Aruntraveller linked to this in #629, and I replied to it. Trump is not an ideologue, and I don't think that makes him less dangerous but more so. But using the term fascist here is dangerous as well, as it will be heard on the minds of swithering voters as calling them fascist. The polarisation is politics is in part driven by the lazy use of such rhetoric.
In "How Fascism Works" Jason Stanley wrote the following:
[A] cult of the leader who promises national restoration in the face of humiliation brought on by supposed communists, Marxists and minorities and immigrants who are supposedly posing a threat to the character and the history of a nation ... The leader proposes that only he can solve it and all of his political opponents are enemies or traitors.

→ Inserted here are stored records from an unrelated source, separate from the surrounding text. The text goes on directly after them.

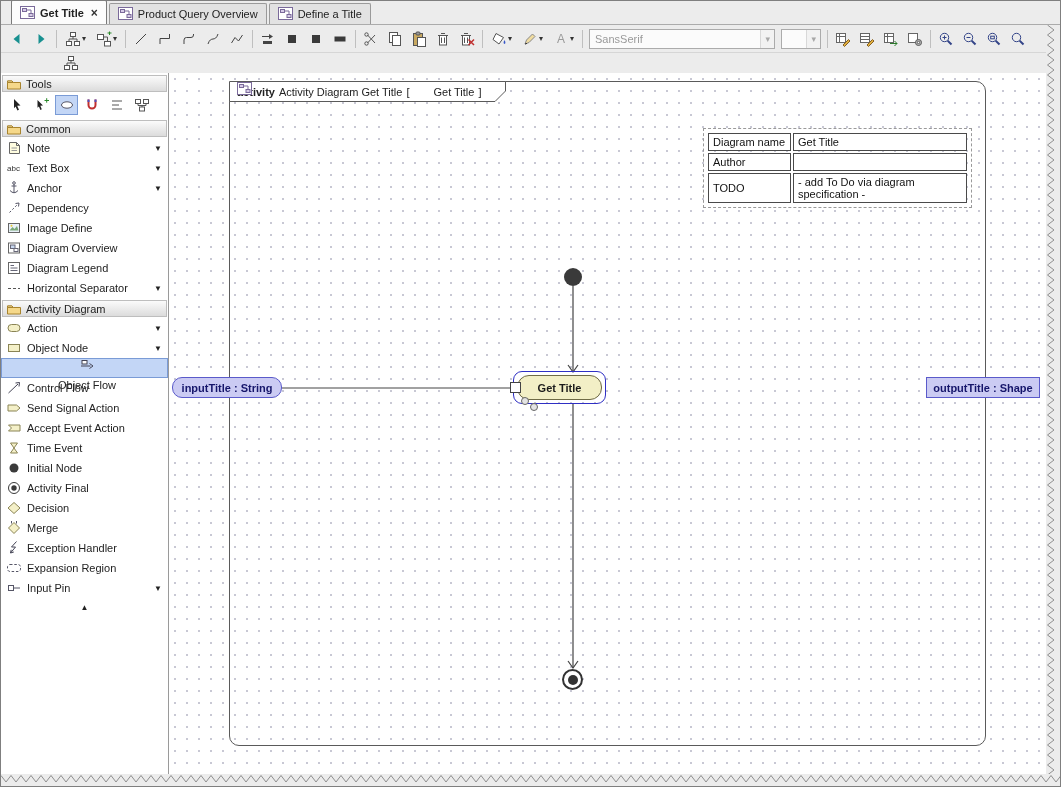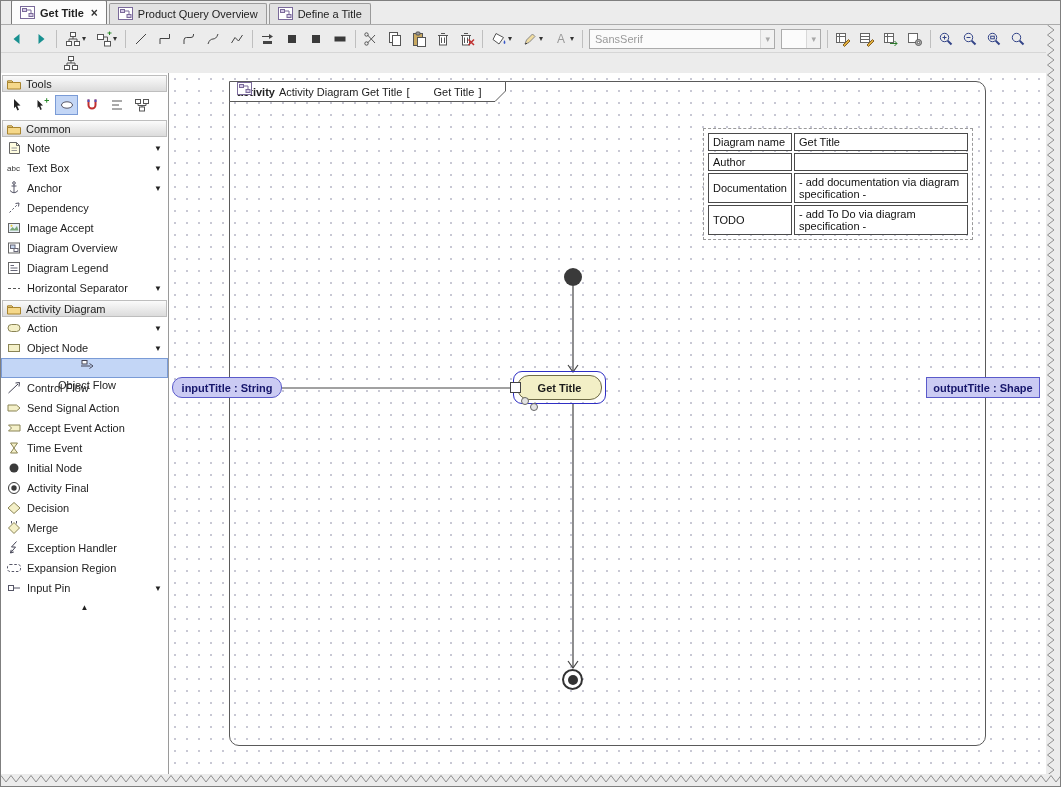--- a/index.html
+++ b/index.html
@@ -494,21 +494,21 @@
             <span class="pal-label">Dependency</span>
           </div>
           <div class="pal-item">
             <span class="ic">
               <svg viewBox="0 0 16 16" width="16" height="16">
                 <rect x="2.5" y="3.5" width="11" height="9" fill="#EAF2FA" stroke="#666"></rect>
                 <path d="M3.5 10.5 L6.5 7 L8.5 9 L11 6 L12.5 10.5 Z" fill="#7AA87A"></path>
                 <circle cx="5.5" cy="5.8" r="1" fill="#E8C830"></circle>
               </svg>
             </span>
-            <span class="pal-label">Image Accept</span>
+            <span class="pal-label">Image Define</span>
           </div>
           <div class="pal-item">
             <span class="ic">
               <svg viewBox="0 0 16 16" width="16" height="16">
                 <rect x="2.5" y="3" width="11" height="10" fill="#FFF" stroke="#666"></rect>
                 <rect x="4.5" y="5" width="4.5" height="3.5" fill="#C8D8F0" stroke="#667"></rect>
                 <rect x="8" y="8.5" width="4" height="3" fill="#FFF" stroke="#667"></rect>
               </svg>
             </span>
             <span class="pal-label">Diagram Overview</span>
@@ -694,24 +694,20 @@
         <tbody id="info-tbody">
             <tr>
               <td class="lbl">Diagram name</td>
               <td class="val">Get Title</td>
             </tr>
             <tr>
               <td class="lbl">Author</td>
               <td class="val">&nbsp;</td>
             </tr>
             <tr>
-              <td class="lbl">Documentation</td>
-              <td class="val">- add documentation via diagram specification -</td>
-            </tr>
-            <tr>
               <td class="lbl">TODO</td>
               <td class="val">- add To Do via diagram specification -</td>
             </tr>
           </tbody>
       </table>
 
       <svg id="flows" width="879" height="701">
         <line x1="404" y1="213" x2="404" y2="299" stroke="#444" stroke-width="1.2"></line>
         <polyline points="399,292 404,299 409,292" fill="none" stroke="#444" stroke-width="1.2"></polyline>
         <line x1="113" y1="315" x2="342" y2="315" stroke="#444" stroke-width="1.2"></line>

Now that would seem to be a fair description of many of Trump's characteristics and rhetorical style. But I would agree with you that it would be very difficult to call Trump an idealogue, since his his sole raison d'etre is about his own precious self, and is just using a Republican platform as a convenient means to this end. Any lie, any inflammatory statement to fire up his 'enthusiasts', any pretended religious sympathies (in which he doesn't believe) are grist to his mill - the glorification of his egregious narcissism and unlimited lust for power. Nietzsche is still our best teacher here. The astonishing thing for me as that so many Republicans - who can't all be so thick or insane as Marjorie Taylor Greene* - are prepared to swallow all this. Perhaps it's because one remarkable thing about Trump is his capacity to lie and lie with such ineluctable energy, when most people would have simply backed down. And therefore his supporters think he must be telling the truth. (Putin of course has a similar capacity).
*Marjorie Taylor Greene, by contrast, is an idealogue. But so batshit crazy, she's always good for a laugh.